$0.96 billion industry-wide loss experienced by US cyber insurance policyholders impacted by the CrowdStrike IT outage has been forecasted by cyber insurance provider Coalition, a low figure compared to the losses of natural catastrophe events that routinely impact the insurance industry.
The IT outage took place on July 19, caused by a corrupted software update CrowdStrike sent out to its huge number of customers.
This led to widespread issues with Microsoft’s Windows, affecting 8.5 million Windows devices, with the healthcare, financial and air travel industries feeling the biggest impact.
The CrowdStrike outage – which has been called “the largest IT outage in human history” – is the third material supply chain outage of 2024, following the outages of Change Healthcare, impacting thousands of hospitals, pharmacies, and medical practitioners, and software vendor CDK, impacting thousands of car dealerships.
Despite the significant impact of these events, Coalition does not “expect any to reach the levels of loss of natural catastrophe events that routinely impact the insurance industry,” Joshua Motta, CEO and Co-founder of Coalition, stated.
He continued: “Our own modelling, leveraging our Active Cyber Risk Model, suggests a $0.96 billion industry-wide loss experienced by US cyber insurance policyholders at the upper bound prior to consideration of coverage limitations.
“Of course, any model of this event will also be highly sensitive to the least credible assumption (most likely, the share of impacted systems), which if reduced, would decrease our estimate to $0.27 billion (or lower).”
According to Motta, this figure has resulted, in a very small part, due to the fact that impacted organisations are insured for amounts far lower than their actual financial losses.
As well as due to the cyber insurance industry having the advantage of affirmatively covering cyber perils, including thoughtfully designing coverage to avoid large systemic risk aggregation, the executive highlighted.
He added: “Cyber insurance cynics also routinely (and massively) underestimate the amount of technological diversification across organisations that limit the possibility for systemic loss, as well as the ability of organisations to quickly learn, react, and even cooperate with others to dramatically reduce the severity of losses.
“Attempts to analogize cyber catastrophes with natural catastrophes are profoundly misguided as a result. Case in point: the 8.5 million computers impacted in the CrowdStrike outage account for less than 1% of computers running Windows, according to Microsoft, and represent an even smaller fraction of the estimated 10 billion+ computer systems in operation globally. Many, although not all, organisations were able to recover within hours, if not days.”
By leveraging massive data sets and analytical capabilities cyber insurers line Coalition is able to accurately model and assess common disaster scenarios. These models are then used to determine how these scenarios can be covered and at what cost.
Because of this, the insurer has been able to predict that events like the CrowdStrike IT outage “are unlikely to reach catastrophic levels,” although the failure of more ubiquitous software products could, according to Motta.

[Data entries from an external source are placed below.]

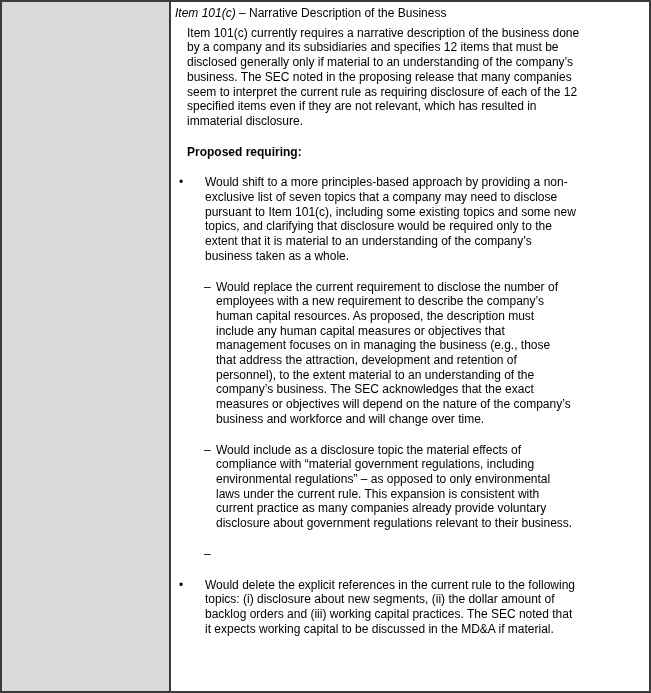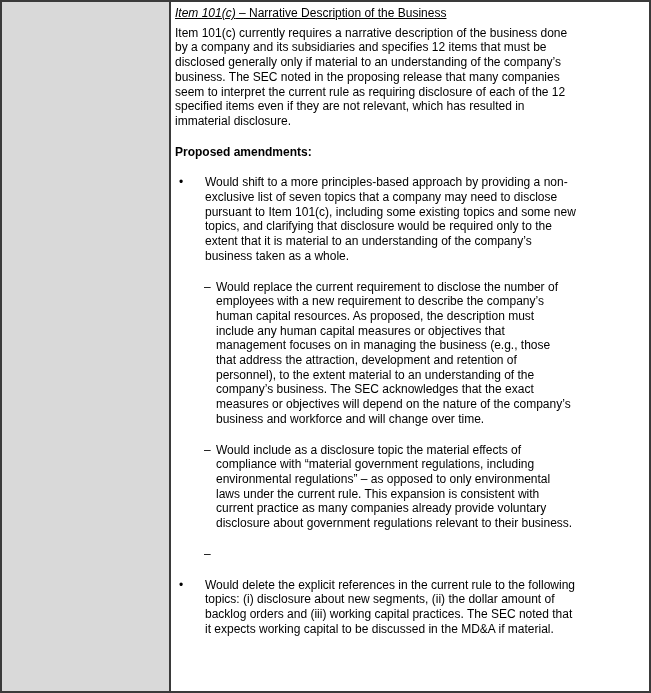"Item 101(c) – Narrative Description" .heading { text-decoration: underline -> none }
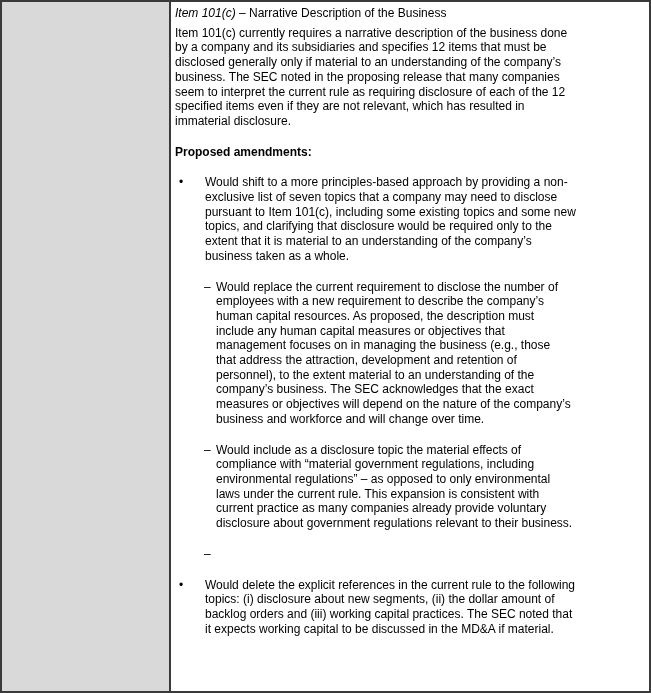"Item 101(c) currently requires a" .block { margin: 0 0 16px 0 -> 0 0 16px 12px }
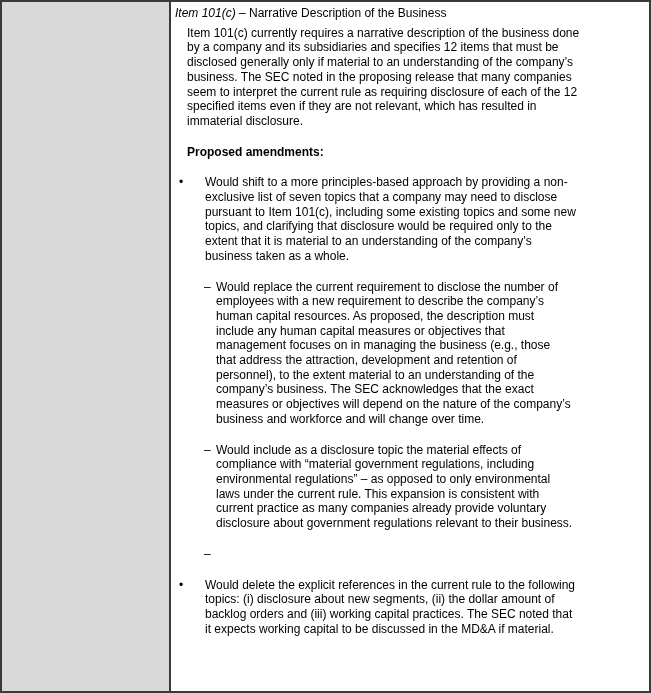"Proposed amendments:" p.block { text: amendments -> requiring }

When talking about the broad cyber insurance marketplace, particularly among those with lesser capabilities, Motta said that the insurer “expects these concerns will more likely be addressed by changing and, in some cases restricting or excluding coverage.”
He continued: “Some insurers have already introduced catastrophic or widespread loss sub-limits and exclusions that may limit or exclude coverage for specific cyber losses that impact a large number of organisations.
“Others are adding dependent or contingent business interruption sub-limits, exclusionary language that may apply to organisations that weren’t direct targets (but suffer consequences of a supply chain cyberattack), or removing the coverage altogether, even if only temporarily.”